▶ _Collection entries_

*-*-*

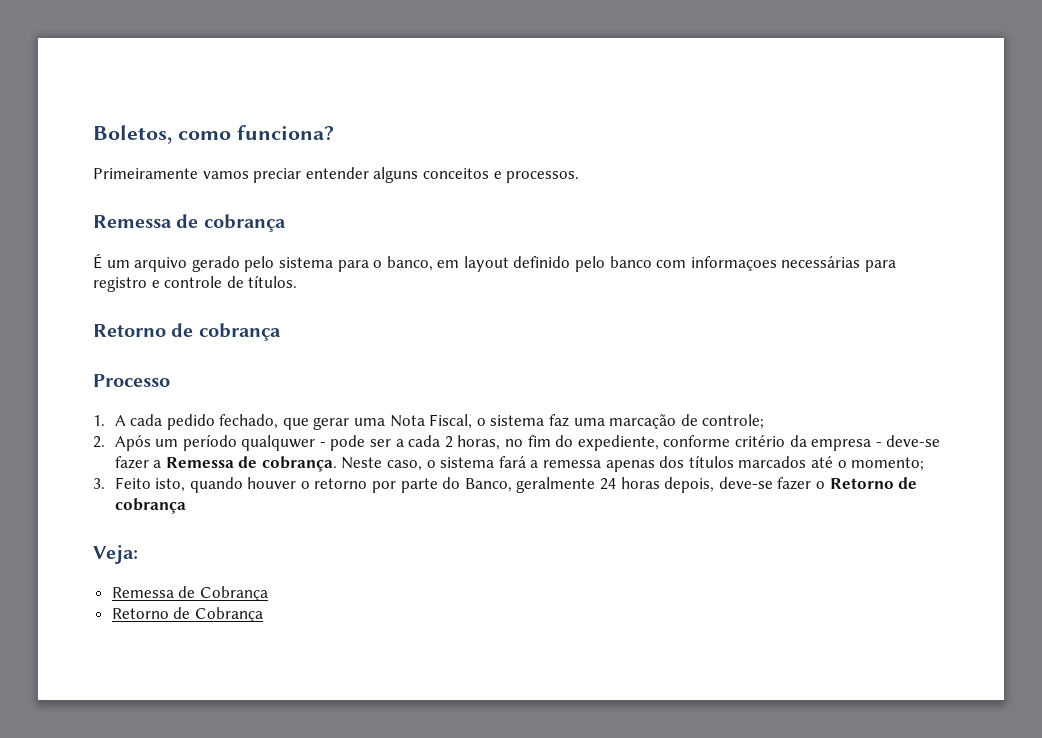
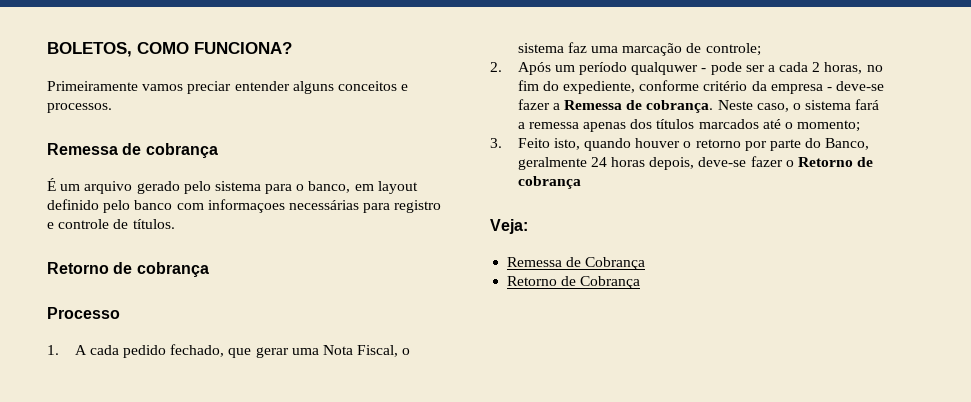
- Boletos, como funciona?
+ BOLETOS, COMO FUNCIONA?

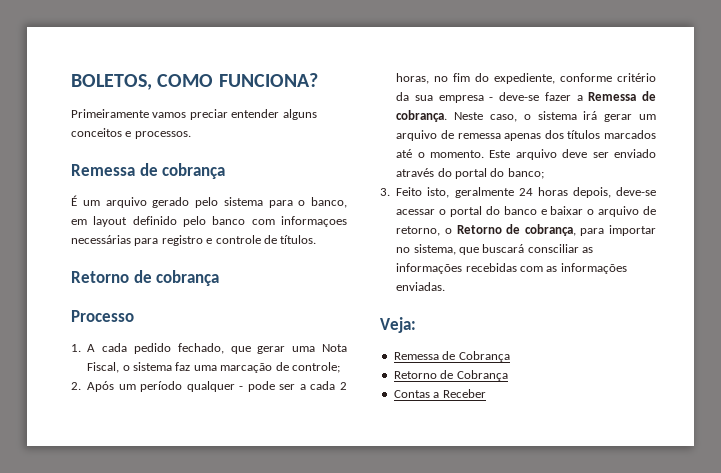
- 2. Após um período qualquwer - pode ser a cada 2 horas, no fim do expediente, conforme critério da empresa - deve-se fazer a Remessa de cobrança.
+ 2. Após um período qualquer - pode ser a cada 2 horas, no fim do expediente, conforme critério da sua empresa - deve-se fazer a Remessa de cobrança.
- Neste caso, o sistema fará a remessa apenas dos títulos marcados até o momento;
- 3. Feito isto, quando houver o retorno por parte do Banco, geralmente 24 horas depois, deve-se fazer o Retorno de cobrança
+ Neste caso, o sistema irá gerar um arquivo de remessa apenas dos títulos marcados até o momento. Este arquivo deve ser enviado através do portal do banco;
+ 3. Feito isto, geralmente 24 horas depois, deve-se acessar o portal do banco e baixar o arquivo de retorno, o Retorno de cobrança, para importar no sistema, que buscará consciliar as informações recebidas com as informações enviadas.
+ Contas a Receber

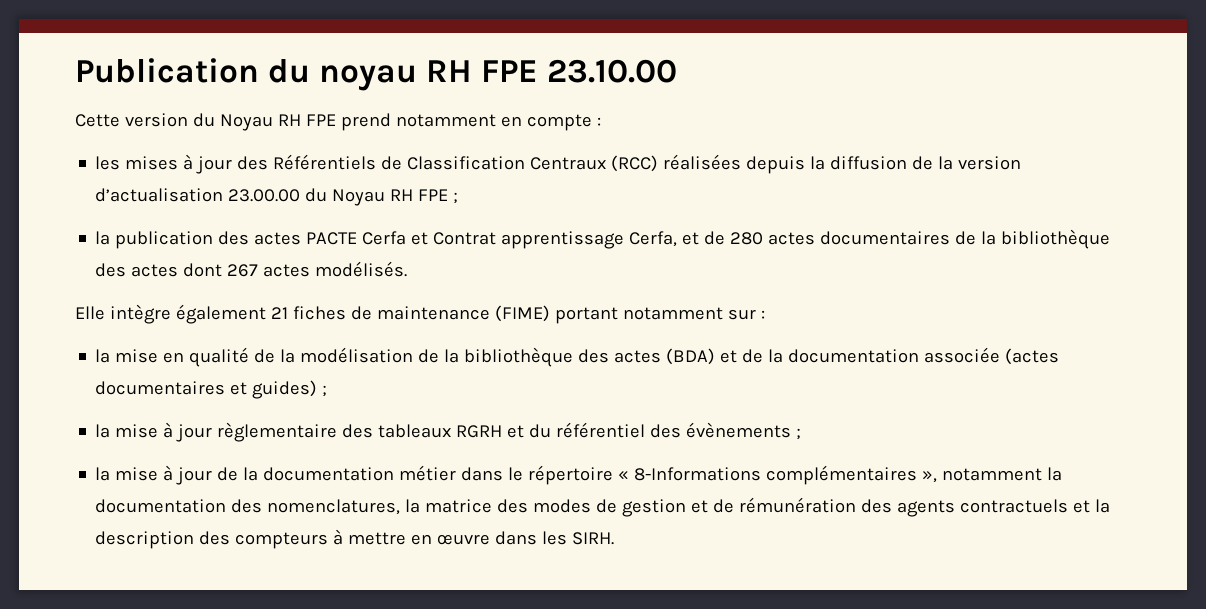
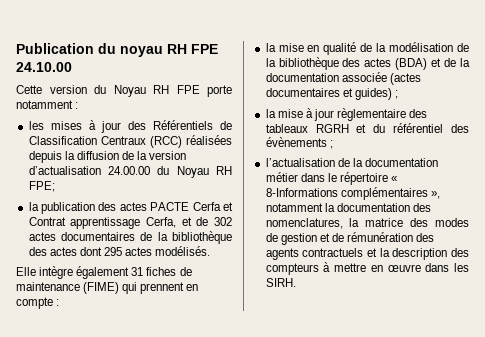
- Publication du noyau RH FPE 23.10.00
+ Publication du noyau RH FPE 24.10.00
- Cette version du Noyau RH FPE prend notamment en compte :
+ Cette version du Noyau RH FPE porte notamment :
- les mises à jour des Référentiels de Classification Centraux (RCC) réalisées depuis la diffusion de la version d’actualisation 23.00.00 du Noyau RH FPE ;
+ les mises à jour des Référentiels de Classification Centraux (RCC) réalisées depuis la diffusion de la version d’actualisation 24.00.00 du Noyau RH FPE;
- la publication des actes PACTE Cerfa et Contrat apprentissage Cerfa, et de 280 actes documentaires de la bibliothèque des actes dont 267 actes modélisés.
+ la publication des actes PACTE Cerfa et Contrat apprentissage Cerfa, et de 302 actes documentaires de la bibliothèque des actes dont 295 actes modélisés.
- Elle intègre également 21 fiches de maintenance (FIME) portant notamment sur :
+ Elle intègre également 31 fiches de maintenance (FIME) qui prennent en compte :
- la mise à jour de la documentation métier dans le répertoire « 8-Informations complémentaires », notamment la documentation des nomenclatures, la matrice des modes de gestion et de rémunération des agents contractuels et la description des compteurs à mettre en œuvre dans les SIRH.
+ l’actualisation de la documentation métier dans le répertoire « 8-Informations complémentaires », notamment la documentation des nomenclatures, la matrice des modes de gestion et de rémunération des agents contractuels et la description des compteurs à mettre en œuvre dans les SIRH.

*-*-*

A single integer is the expected output: the number of lines in the data that include the word "également".

2